#### Data supplied

☆ ☆ ☆ ☆

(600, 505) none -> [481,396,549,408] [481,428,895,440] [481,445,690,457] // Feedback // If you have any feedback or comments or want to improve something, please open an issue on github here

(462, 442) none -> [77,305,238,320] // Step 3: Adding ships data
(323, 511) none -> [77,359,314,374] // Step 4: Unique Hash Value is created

☆ ☆ ☆ ☆

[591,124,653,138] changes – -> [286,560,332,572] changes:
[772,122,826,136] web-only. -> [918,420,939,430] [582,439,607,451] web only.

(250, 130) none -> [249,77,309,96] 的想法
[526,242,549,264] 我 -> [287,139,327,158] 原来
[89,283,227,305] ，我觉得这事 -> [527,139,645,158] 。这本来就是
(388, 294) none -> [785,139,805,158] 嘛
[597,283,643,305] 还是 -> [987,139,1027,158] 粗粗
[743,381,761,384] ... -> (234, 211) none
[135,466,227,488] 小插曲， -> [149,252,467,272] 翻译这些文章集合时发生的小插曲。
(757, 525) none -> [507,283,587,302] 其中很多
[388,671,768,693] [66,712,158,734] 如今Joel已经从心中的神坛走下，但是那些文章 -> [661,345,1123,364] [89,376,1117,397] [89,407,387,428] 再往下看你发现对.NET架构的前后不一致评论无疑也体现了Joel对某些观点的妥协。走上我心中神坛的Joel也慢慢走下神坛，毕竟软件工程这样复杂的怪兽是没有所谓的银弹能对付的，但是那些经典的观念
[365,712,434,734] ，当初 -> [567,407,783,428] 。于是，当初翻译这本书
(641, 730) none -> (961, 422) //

☆ ☆ ☆ ☆

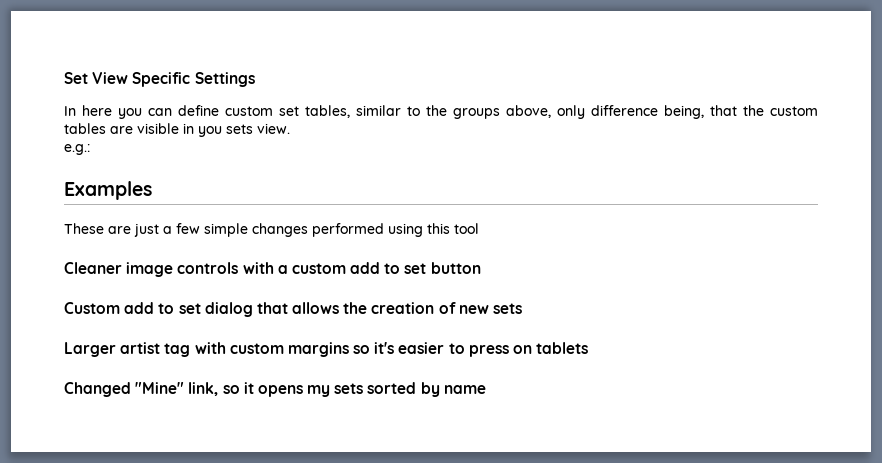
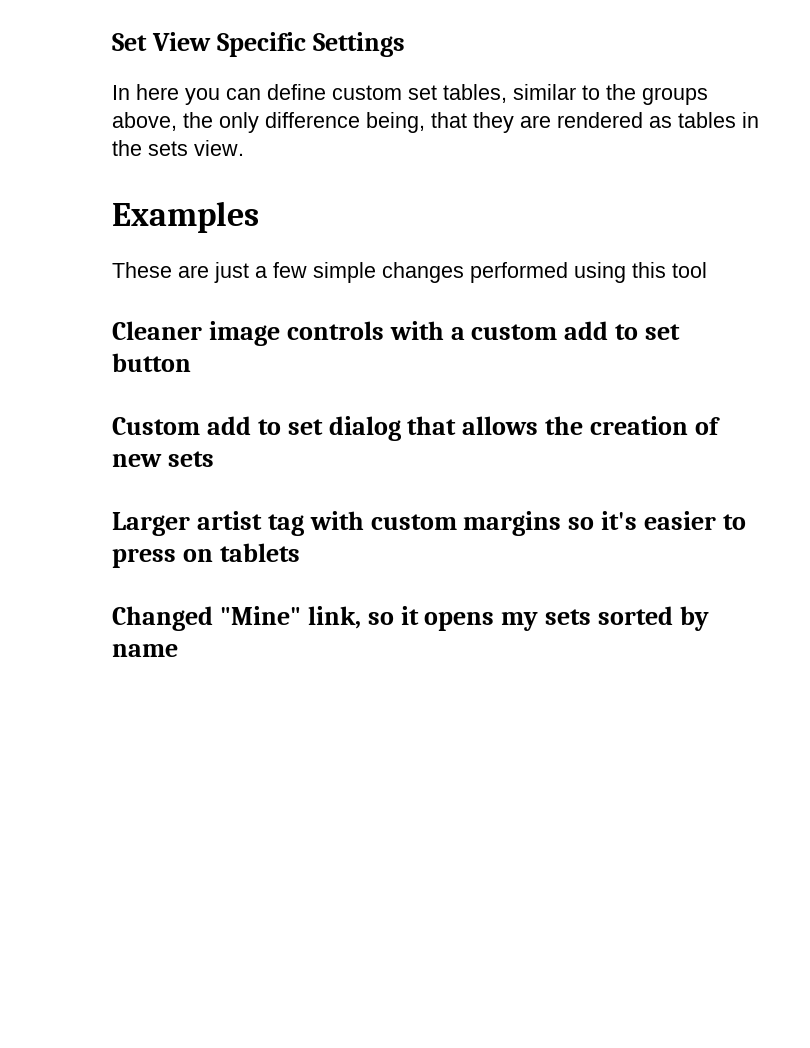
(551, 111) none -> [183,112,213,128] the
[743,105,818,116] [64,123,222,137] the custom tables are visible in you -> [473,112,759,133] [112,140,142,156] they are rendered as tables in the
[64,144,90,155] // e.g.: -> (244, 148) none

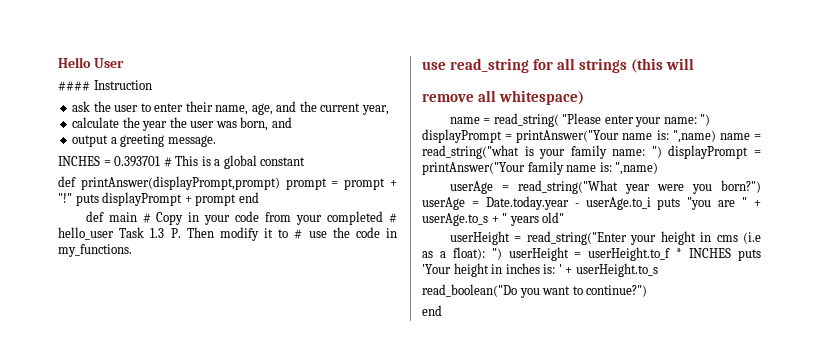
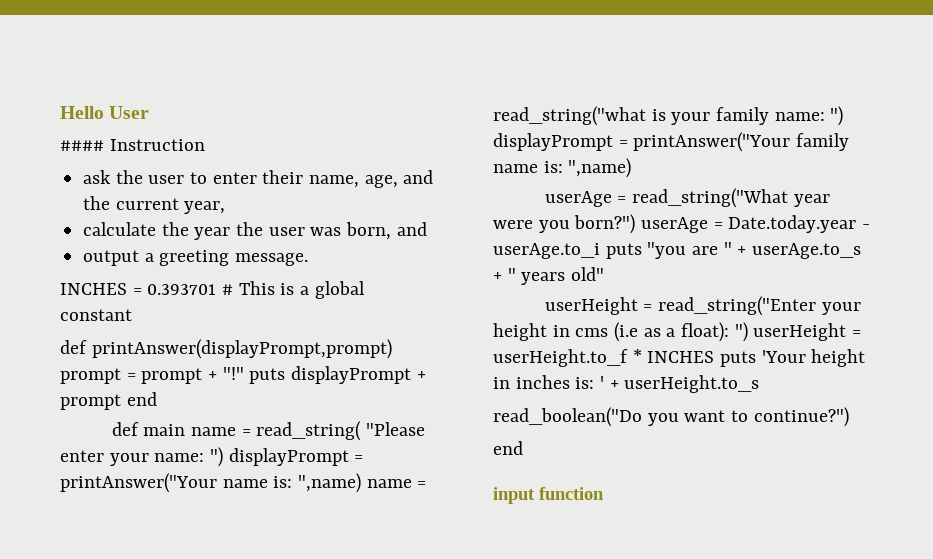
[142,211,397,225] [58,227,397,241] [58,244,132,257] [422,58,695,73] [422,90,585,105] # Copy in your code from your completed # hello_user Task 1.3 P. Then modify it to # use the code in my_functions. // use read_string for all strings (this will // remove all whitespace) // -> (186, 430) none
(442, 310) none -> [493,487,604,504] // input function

☆ ☆ ☆ ☆

#### Task objective
Could you retype exactly the lines above, starting at the line that contains "(600, 505) none" and ending at the line that contains "(462, 442) none", and nothing more?

#### Exercise result
(600, 505) none -> [481,396,549,408] [481,428,895,440] [481,445,690,457] // Feedback // If you have any feedback or comments or want to improve something, please open an issue on github here

(462, 442) none -> [77,305,238,320] // Step 3: Adding ships data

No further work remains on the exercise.